3.6 Osteogenic differentiation activity

The alkaline phosphatase and calcium deposition assays are commonly used to evaluate osteogenic differentiation in various cells. Quantitative results (Fig. 7a) at 4, 7 and 14 days confirmed that the cellular ALP activity increased with increasing culture time on both titanium discs. After 7 days of culture, BMSCs grown on Ti-30 substrates displayed significantly higher (P = 0.004) ALP activity than that on pTi surfaces. Mineralization of BMSCs was evaluated by alizarin red staining, a simple and convenient method for detecting calcium mineral deposition for assaying relative osteogenic differentiation. Fig. 7 (b–d) showed the semi-quantification and alizarin red staining for BMSCs cultured on the experimental surfaces after 14 days incubation. Significantly higher mineralization was detected in cells cultured on Ti-30 surfaces than the pTi groups. Taken together, these data indicated that osteogenic differentiation of BMSCs was accelerated on the nanostructured titanium substrates. Many authors have presented data showing the positive effects of nanopatterned surfaces on cell behavior, particularly related to osteogenesis [34, 35]. Besides surface topography, surface chemistry and wettability also play a vital role in regulating cell behavior.

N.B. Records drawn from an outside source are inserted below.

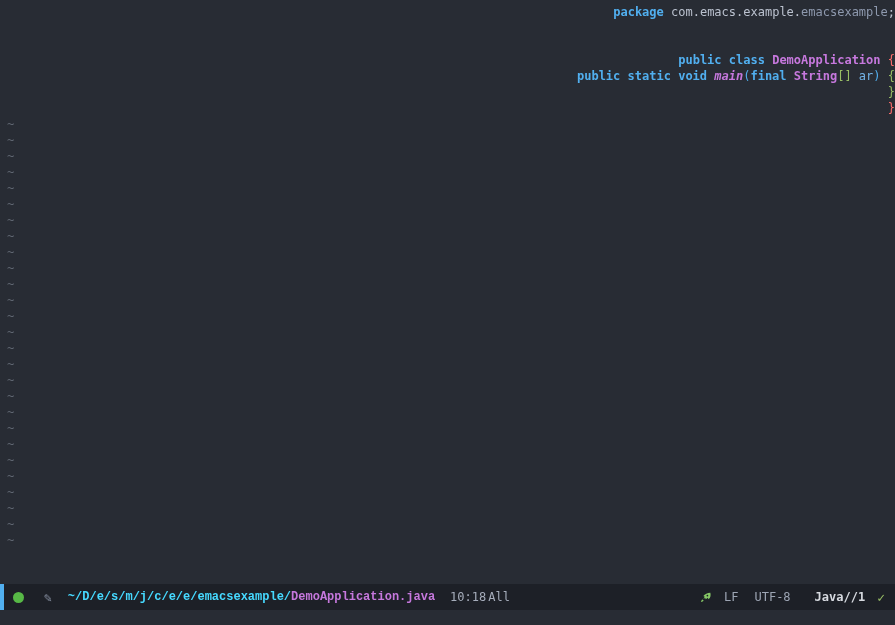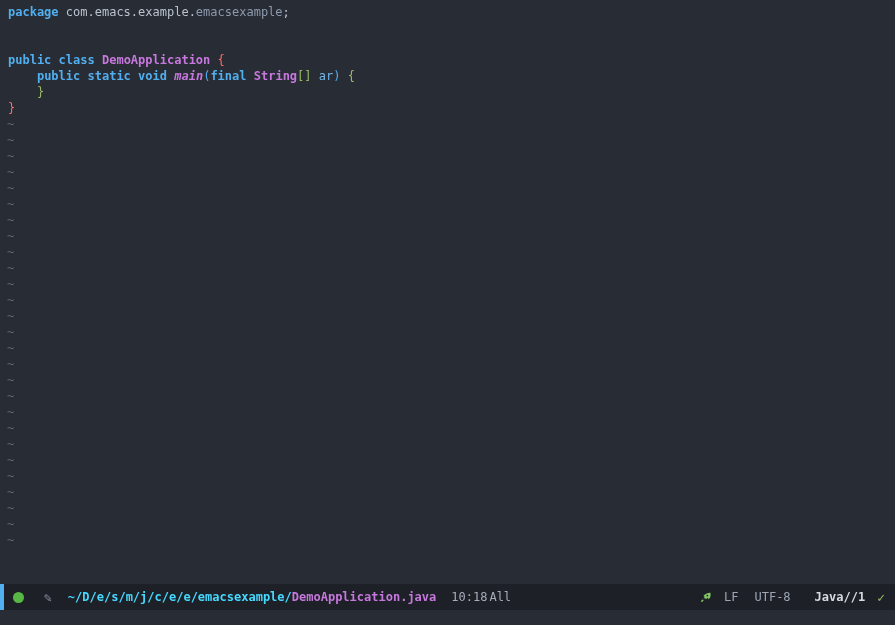--- a/index.html
+++ b/index.html
@@ -10,21 +10,21 @@
   }
   *{margin:0;padding:0;box-sizing:border-box;}
   html,body{width:895px;height:625px;overflow:hidden;}
   body{
     background:var(--bg);
     font-family:"DejaVu Sans Mono", monospace;
     font-size:12px;
   }
   .frame{width:895px;height:625px;display:flex;flex-direction:column;}
   .editor{height:584px;padding-top:4px;overflow:hidden;cursor:text;}
-  .code-line{height:16px;line-height:16px;padding-left:8px;white-space:pre;color:var(--fg);}
+  .code-line{height:16px;line-height:16px;padding-left:8px;white-space:pre;color:var(--fg);text-align:right;}
   .code-line.current{background:var(--hl);}
   .tilde-line{height:16px;line-height:16px;padding-left:7px;color:var(--tilde);}
   .s-pl{color:var(--fg);}
   .s-kw{color:var(--blue);font-weight:bold;}
   .s-type{color:var(--magenta);font-weight:bold;}
   .s-fn{color:var(--magenta);font-weight:bold;font-style:italic;}
   .s-green{color:var(--green);}
   .s-greenb{color:var(--green);font-weight:bold;}
   .s-dred{color:var(--red);}
   .s-dgreen{color:var(--green);}
@@ -32,21 +32,21 @@
   .s-const{color:var(--const);}
   .s-arg{color:var(--arg);}
   .cursor{background:var(--cursor);color:#1b1e24;}
   .modeline{
     position:relative;height:26px;background:var(--ml-bg);
     display:flex;align-items:center;color:var(--ml-fg);flex:none;
   }
   .ml-bar{position:absolute;left:0;top:0;width:4px;height:100%;background:var(--blue);}
   .ml-dot{width:11px;height:11px;border-radius:50%;background:var(--dot);margin-left:13px;flex:none;}
   .ml-pencil{margin-left:20px;color:#8a93a5;font-size:13px;}
-  .ml-path{margin-left:16px;font-weight:bold;white-space:pre;}
+  .ml-path{margin-left:16px;font-weight:bold;white-space:pre;font-family:Liberation Mono, monospace;}
   .ml-dir{color:var(--cyan);}
   .ml-file{color:var(--magenta);}
   .ml-pos{margin-left:15px;color:#a6adbb;}
   .ml-all{margin-left:2px;color:#a6adbb;}
   .spacer{flex:1;}
   .ml-rocket{display:flex;align-items:center;color:var(--rocket);margin-right:12px;}
   .ml-eol{color:var(--ml-fg);}
   .ml-enc{color:var(--ml-fg);margin-left:16px;}
   .ml-mode{color:#d7dae0;font-weight:bold;margin-left:24px;}
   .ml-check{color:var(--check);font-weight:bold;margin-left:12px;margin-right:10px;font-size:13px;}

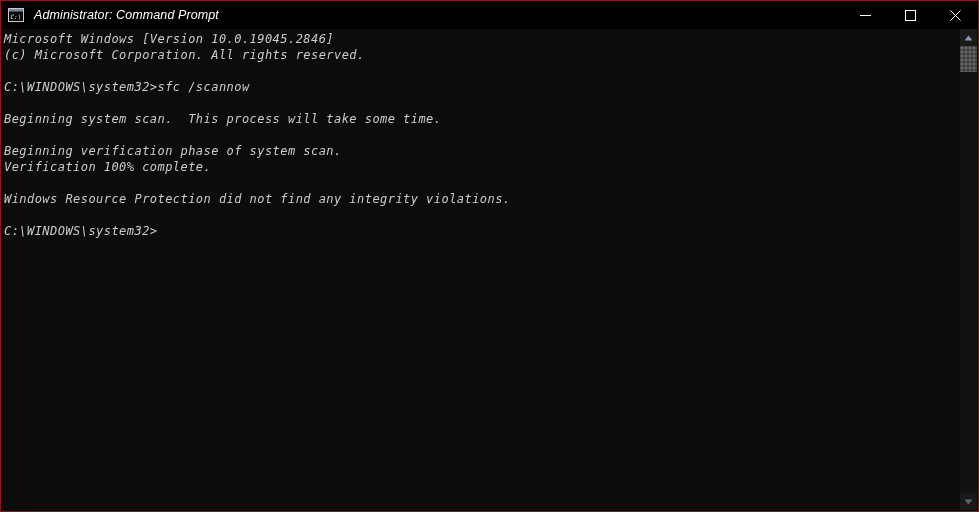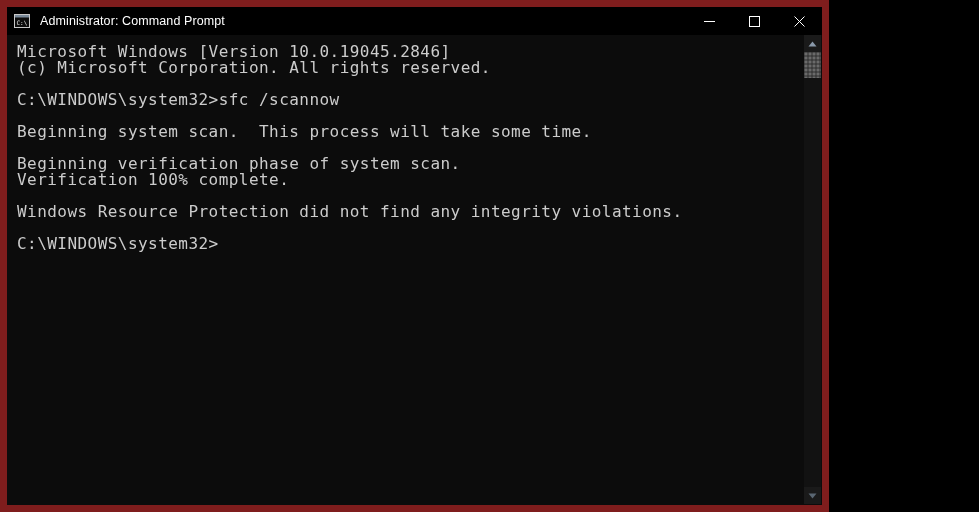--- a/index.html
+++ b/index.html
@@ -7,26 +7,27 @@
     margin: 0;
     padding: 0;
     background: #000000;
   }
   body {
     font-family: "Liberation Sans", sans-serif;
   }
 
   .window {
     position: relative;
-    width: 829px;
+    width: 979px;
     height: 512px;
     box-sizing: border-box;
     background: #0c0c0c;
-    border: 7px solid #7f1d1d;
+    border: 1px solid #7f1d1d;
     overflow: hidden;
+    font-style: italic;
   }
 
   
   .titlebar {
     position: absolute;
     left: 0;
     top: 0;
     width: 100%;
     height: 28px;
     background: #000000;
@@ -81,24 +82,24 @@
     right: 0;
     bottom: 0;
     background: #0c0c0c;
     overflow: hidden;
   }
 
   .console-text {
     position: absolute;
     left: 3px;
     top: 2px;
-    margin: 7px;
+    margin: 0;
     color: #cccccc;
     font-family: "DejaVu Sans Mono", "Liberation Mono", monospace;
-    font-size: 16px;
+    font-size: 12px;
     line-height: 16px;
     letter-spacing: 0.45px;
     white-space: pre;
     user-select: text;
   }
 
   
   .scrollbar {
     position: absolute;
     top: 28px;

However, it is difficult to distinguish the effect of these individual surface properties on cell response since they are directly connected. As to the detailed mechanisms of the promoting effect of nanofeatures on BMSCs differentiation on titanium surface, further studies are needed.

Fig. 7
figure 7

ALP activity of BMSCs cells cultured on pTi and Ti-30 within different periods (a). Calcium deposition status of cells was assayed using colorimetrically quantitative analysis (b) (n = 4, *p < 0.05 versus pTi group) and optical images stained with Alizarin Red for the pTi surface (c) and Ti-30 (d) after culturing for 14 days

4 Conclusions

This study has established the feasibility of creating titania nanostructured films on microrough titanium surfaces by chemical oxidation to enhance their biological properties without significantly altering their surface morphology. The nanostructured layers obtained by oxidation could be well controlled by the adjustment of duration time. An increase in the attachment, spreading behavior, proliferation, and differentiation of BMSCs was observed on micro–nano textured titanium oxidized surfaces. Therefore, this oxidative nano-functionalization of microtopographical titanium has potential as an effective way to improve bone-titanium integration in vivo.